AS THIS IS BEING WRITTEN we are hoping that one of those rare and infrequent get-togethers at Frank Arnold's apartment near Baker Street will materialise in a few days. The Last One that we remember there was on the occasion of our return from the North African invasion, one year ago now, and it also marked the farewell beer-up in honour of Sphinxy Temple. Guess we've been quite a way since then. This time we're hoping that some or one of the American fans that are in this country will be able to attend. After all, those old London gatherings were quite famous in their way.

While we were getting sick of the sight of Mount Etna, Gus Willmorth from Shangri-la visited the Editorial address. Things are more than quiet when we are away, so he probably didn't have a very exciting visit - we should warn all you Death's Deputies that the remainder of the denizens of the Sand Castle are merely fantasy readers and delve not into the mysteries of fandom. However, we hope to meet Gus and others before long -- and plan a column about them shortly.
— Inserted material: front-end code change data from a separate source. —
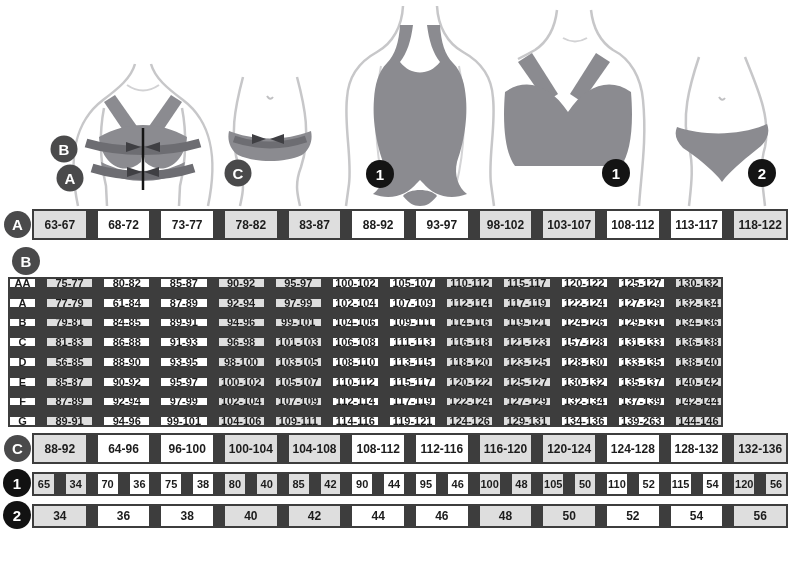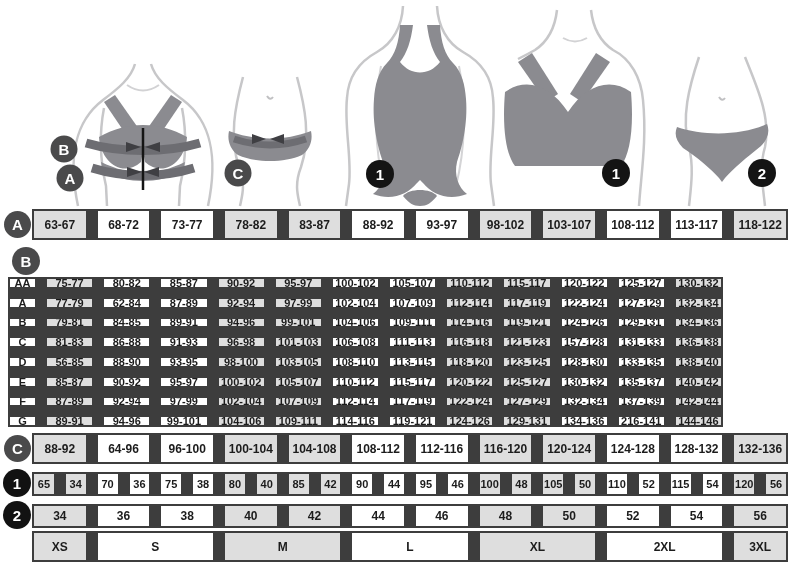--- a/index.html
+++ b/index.html
@@ -139,7 +139,7 @@
       <div class="cell shaded">130-132</div>
       <div class="cell row-label">A</div>
       <div class="cell shaded">77-79</div>
-      <div class="cell">62-84</div>
+      <div class="cell">61-84</div>
       <div class="cell">87-89</div>
       <div class="cell shaded">92-94</div>
       <div class="cell shaded">97-99</div>

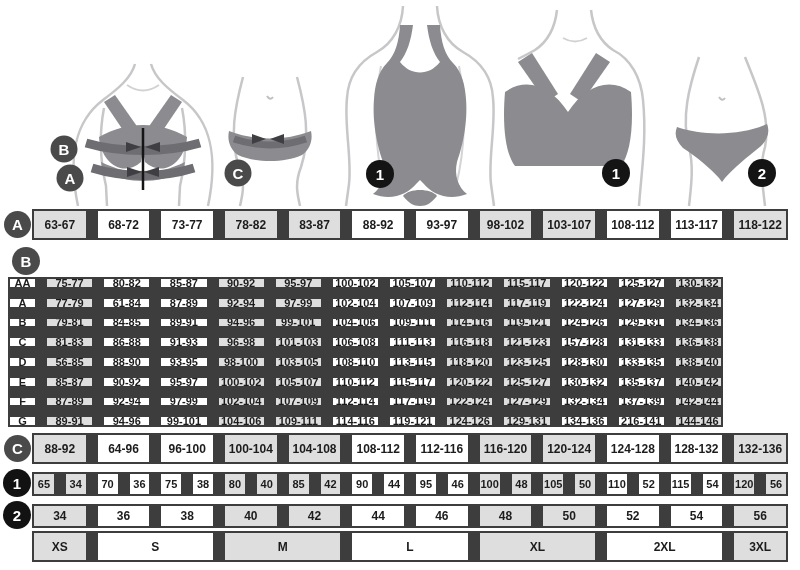--- a/index.html
+++ b/index.html
@@ -226,7 +226,7 @@
       <div class="cell shaded">124-126</div>
       <div class="cell shaded">129-131</div>
       <div class="cell">134-136</div>
-      <div class="cell">216-141</div>
+      <div class="cell">139-263</div>
       <div class="cell shaded">144-146</div>
     </div>
   <div class="grid" id="row-c" style="grid-template-columns: repeat(12, 1fr);">

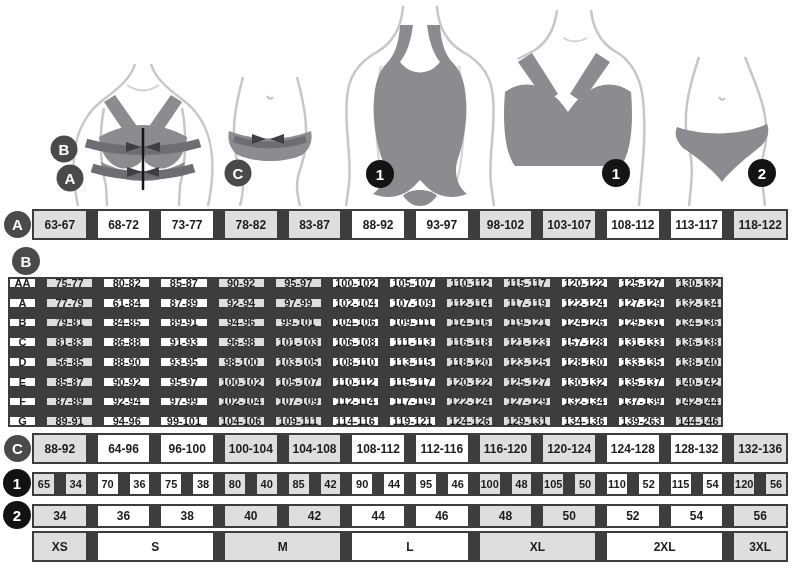--- a/index.html
+++ b/index.html
@@ -283,15 +283,6 @@
       <div class="cell">54</div>
       <div class="cell shaded">56</div>
     </div>
-  <div class="grid" id="row-sizes" style="grid-template-columns: repeat(12, 1fr);">
-      <div class="cell shaded" style="grid-column: span 1;">XS</div>
-      <div class="cell" style="grid-column: span 2;">S</div>
-      <div class="cell shaded" style="grid-column: span 2;">M</div>
-      <div class="cell" style="grid-column: span 2;">L</div>
-      <div class="cell shaded" style="grid-column: span 2;">XL</div>
-      <div class="cell" style="grid-column: span 2;">2XL</div>
-      <div class="cell shaded" style="grid-column: span 1;">3XL</div>
-    </div>
 
 </div>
BY THE WAY GHOULS that mysteriously Time-jumped airgraph of ours to JMR dated July 22 and arriving July 8th really is on the level -- although it was probably 4th-dimensional level. Far stranger things happen in Cairo, believe us. As we remember, we were sitting Arab fashion, facing Mecca, contemplating our navel, on the day we wrote that graph, and after a dusky-eyed maiden had cleared the bottles away we wrote the gaping public. The finished script was posted in a shimmering translucent box which floated before our eyes somewhere in the neighbourhood of Shepherd's and the YMCA, and at the same time we crossed the palm of a cross-eyed crone with a dirty white beard with a crown. We mean that we crossed her palm with a crown, not that we crossed her beard with a palm; or should anyhow - somehow.

Write and tell us what you want to read about in this column. Sans!